One of those who most fiercely attacked our author’s system and opinions was Matthew[19] Clifford, already mentioned as engaged in the “Rehearsal.”  At what precise time he began his Notes upon Dryden’s Poems, in Four Letters, or how they were originally published, is uncertain.  The last of the letters is dated from the Charter-House 1st July 1672, and is signed with his name:  probably the others were written shortly before.  The only edition now known was printed along with some “Reflections on the Hind and Panther, by another Hand” (Tom Brown), in 1687.  If these letters were not actually printed in 1672, they were probably successively made public by transcripts handed about in the coffee-houses which was an usual mode of circulating lampoons and pieces of satire.  Although Clifford was esteemed a man of wit and a scholar, his style is rude, coarse, and ungentlemanlike, and the criticism is chiefly verbal.  In the note the reader may peruse an ample specimen of the kind of wit, or rather banter, employed by this facetious person.[20] The letters were written successively at different periods; for Clifford in the last complains that he cannot extort an answer, and therefore seems to conceive that his arguments are unanswerable.
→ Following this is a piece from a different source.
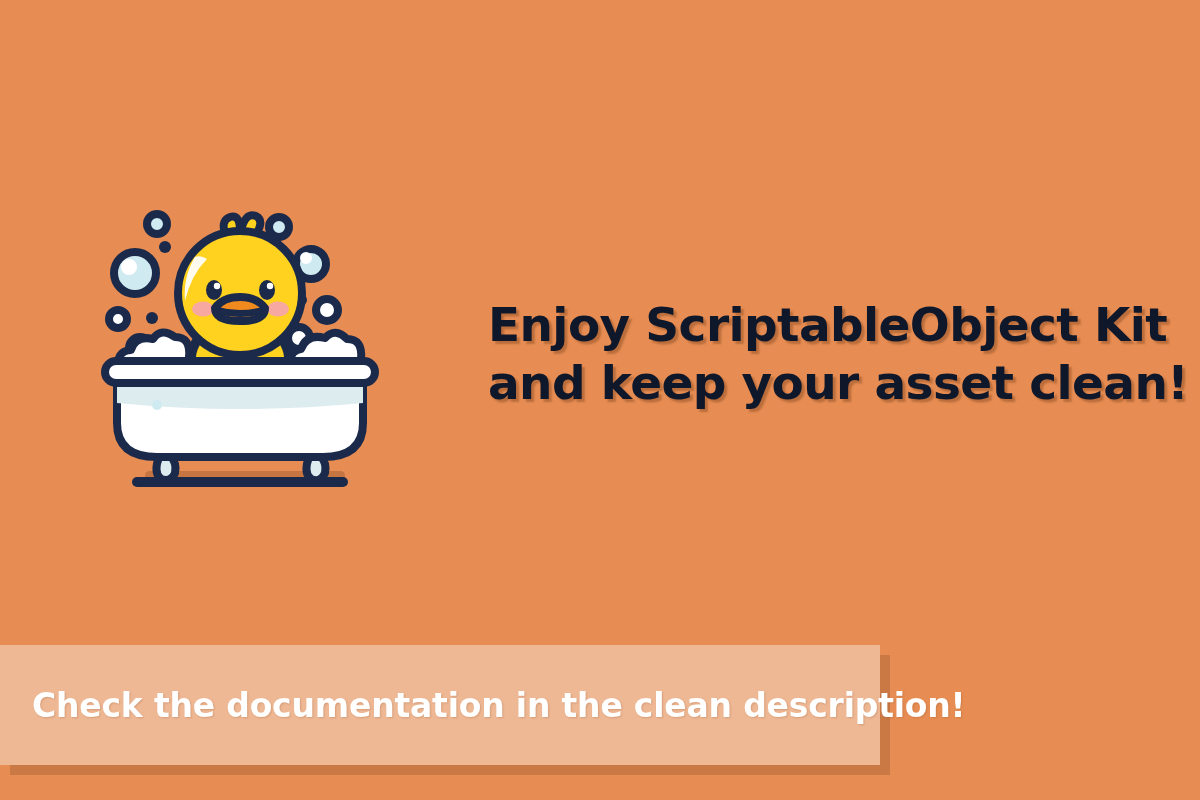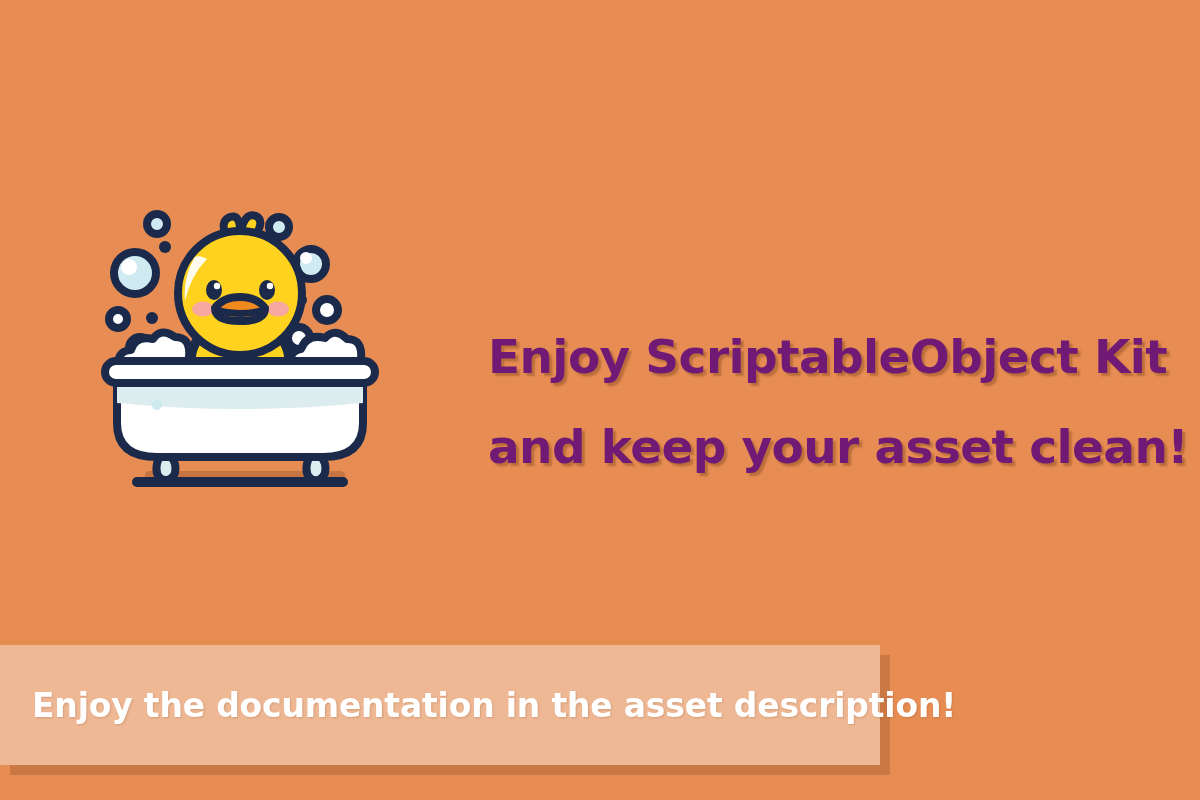"Enjoy ScriptableObject Kit" .headline-line { color: #701a75 -> #0f172a; margin-top: 32px -> none }
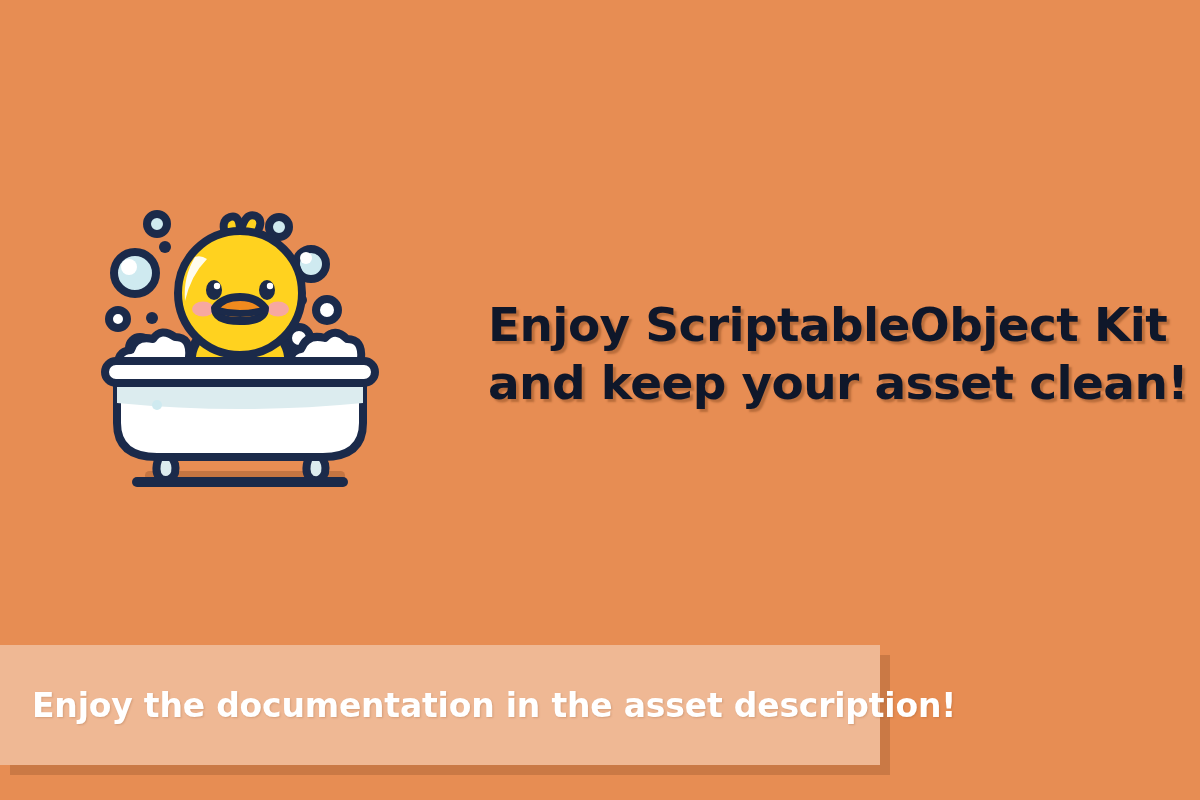"Enjoy the documentation in the" div { text: Enjoy the documentation in the asset -> Check the documentation in the clean }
There were several other pamphlets, and fugitive pieces, published against Dryden at the same time.  One of them, entitled “The Censure of the Rota on Mr. Dryden’s Conquest of Granada,” was printed at Oxford in 1673.  This was followed by a similar piece, entitled, “A description of the Academy of Athenian Virtuosi, with a Discourse held there in Vindication of Mr. Dryden’s Conquest of Granada against the Author of the Censure of the Rota.”  And a third, called “A Friendly Vindication of Mr. Dryden from the Author of the Censure of the Rota,” was printed at Cambridge.  All these appeared previous to the publication of the “Assignation.”  The first, as Wood informs us, was written by Richard Leigh, educated at Queen’s College, Oxford, where he entered in 1665, and was probably resident when this piece was there published.  He was afterwards a player in the Duke’s Company, but must be carefully distinguished from the celebrated comedian of the same name.  It seems likely that he wrote also the second tract, which is a continuation of the first.  Both are in a frothy, flippant style of raillery, of which the reader will find a specimen in the note.[21] The Cambridge Vindication seems to have been written by a different hand, though in the same taste.  It is singular in bringing a charge against our author which has been urged by no other antagonist; for he is there upbraided with exhibiting in his comedies the persons and follies of living characters.[22]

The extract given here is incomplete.